Nessun calcolo consentirà a un’auto autonoma di “decidere” di investire un gruppo di pedoni o di sacrificare il proprio conducente, di rettificare pregiudizi statistici legati a pregiudizi sociali o addirittura di giustificare il modo in cui seleziona l’orientamento degli studenti. Si tratta di principi, cioè di elementi primari, puramente qualitativi. Ciò che la medicina illustra attraverso il suo intreccio tra quantità di trattamenti e qualità delle cure.

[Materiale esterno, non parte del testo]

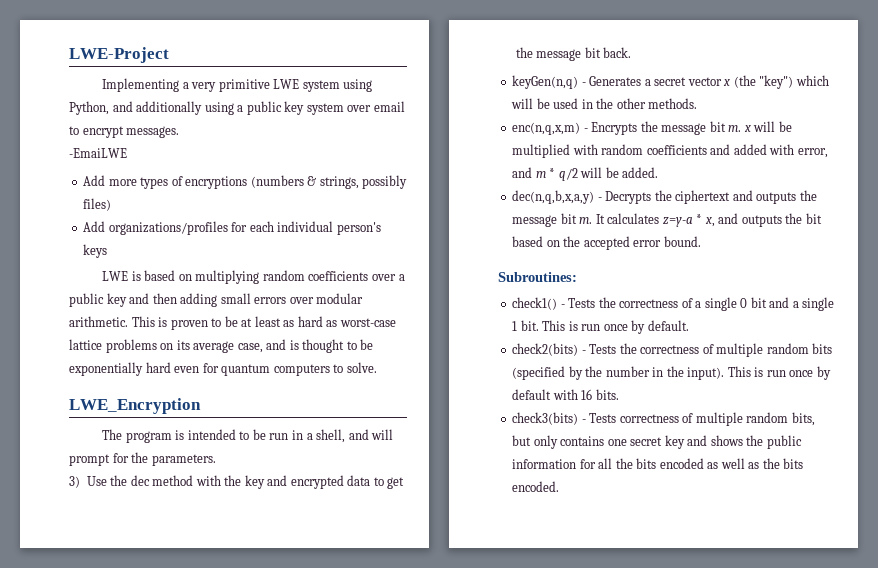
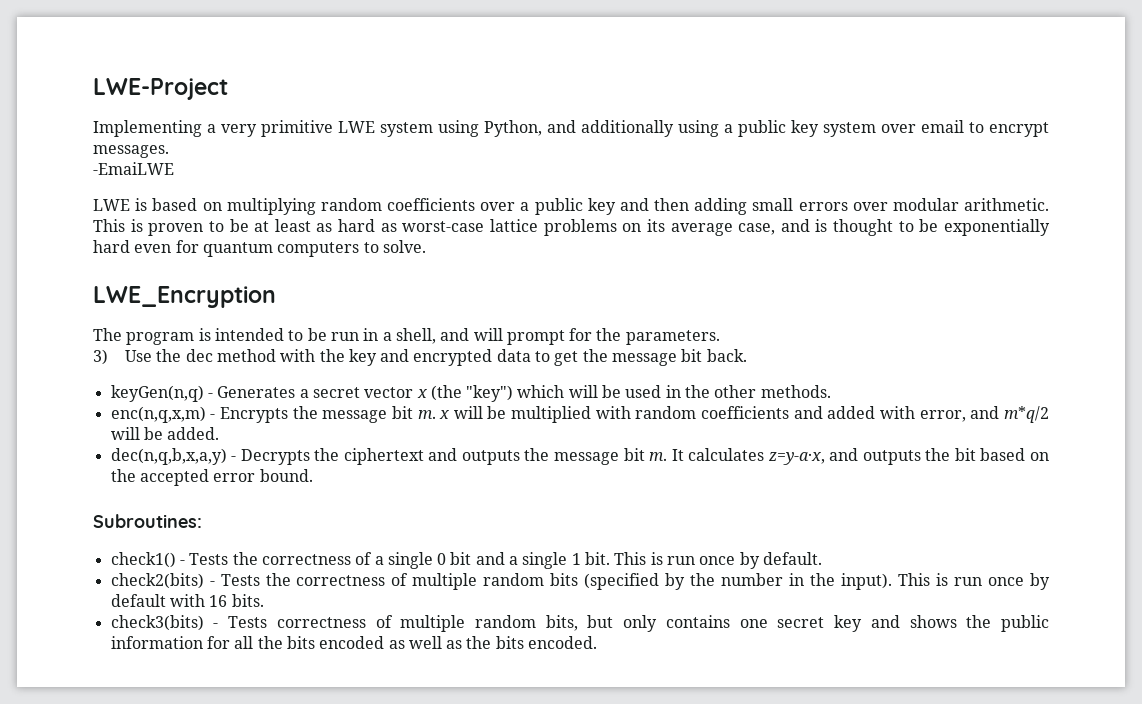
[83,175,408,189] [83,198,112,211] [83,221,381,235] [83,244,108,258] // Add more types of encryptions (numbers & strings, possibly files) // Add organizations/profiles for each individual person's keys -> (174, 168) none
[535,168,578,181] m * q/2 -> [1004,406,1050,423] m*q/2
[662,214,715,227] z=y-a * x, -> [767,452,825,465] z=y-a·x,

Senza nemmeno menzionare il successo di ChatGPT nella competizione medica americana del 2023, l’intelligenza artificiale è andata ben oltre il livello dei compiti servili di amministrazione (informazioni, fissazione di appuntamenti, misurazioni biologiche). Ha acquisito competenze cliniche che vanno oltre le competenze umane: diagnostica, supporto alle decisioni, chirurgia robotica, personalizzazione dei trattamenti, ecc. E non fa solo il “lavoro sporco” come il “buon lavoro”, ma anche il “super lavoro” che nessun essere umano potrebbe fare: “presenza 24 ore su 24”, rilevamento di rischi suicidari sui social network, ricerca biochimica, analisi ottimale politiche sanitarie mediante analisi di big data, ecc. Insomma oggi temiamo, soprattutto tra gli assicuratori, che nessun medico voglia più correre il rischio di contraddire l’IA. Siamo entrati nell’era della medicina tanto efficace quanto disumana?
Se il corpo fosse una macchina, potremmo esserne contenti: le macchine riparerebbero le macchine. Ma un corpo è vivo e soprattutto, quando è umano, è persona. Ecco perché abbiamo bisogno di cure meccaniche, ma anche di cure compassionevoli. Tuttavia, l’attenzione mette in discussione il fondamento computazionale dell’intelligenza artificiale: misurazione, che significa quantificazione, decisione e moderazione allo stesso tempo.
L’intelligenza artificiale deve prima essere misurata nel senso di acquisizione di dati. Tuttavia, l’IA non è in grado di “annusare” un paziente. È forte nel combinare e nel dedurre, debole nel percepire e interpretare. La malattia è un problema vissuto prima ancora che una misura fisiologica. La prima misura nasce da un incontro umano, da un “singolare convegno”.
Ma l’intelligenza artificiale dipende anche dalle misurazioni nel senso di decisioni collettive. Quali sono le priorità per la sanità pubblica? Piccole patologie diffuse o patologie rare? È meglio salvare 80 persone all’anno di vita, o salvare un bambino che può vivere 80 anni? Stiamo mettendo a repentaglio il futuro economico di intere generazioni per salvare qualche anziano, “a qualunque costo”? Proprio come un’auto autonoma non sarà in grado di decidere la sua destinazione, non importa quanto sia perfetta la sua guida, l’intelligenza artificiale sanitaria non sarà in grado di curare le persone senza dare priorità ai trattamenti.
L’intelligenza artificiale pone infine il problema della misurazione come moderazione. Troppe misurazioni uccidono la misurazione. Dovremmo leggere l’intero genoma di un individuo per rivelare tutti i suoi rischi patologici, compresi i più improbabili? In che misura segmentare il pubblico assicurativo, se ciò mette in discussione la solidarietà che ne è il fondamento? Per evitare di diventare controproducente, l’intelligenza artificiale deve essere temperata da principi ad essa esterni.
Pertanto, l’efficacia dell’intelligenza artificiale non sarà mai così grande come nel rispetto dei confini dell’interesse umano, della preoccupazione reciproca, della preoccupazione per la condizione umana di fronte alla sofferenza, alla scarsità, alla fatalità. Per questo avremo sempre bisogno di donne e uomini che simpatizzino, decidano e accettino la propria finitezza.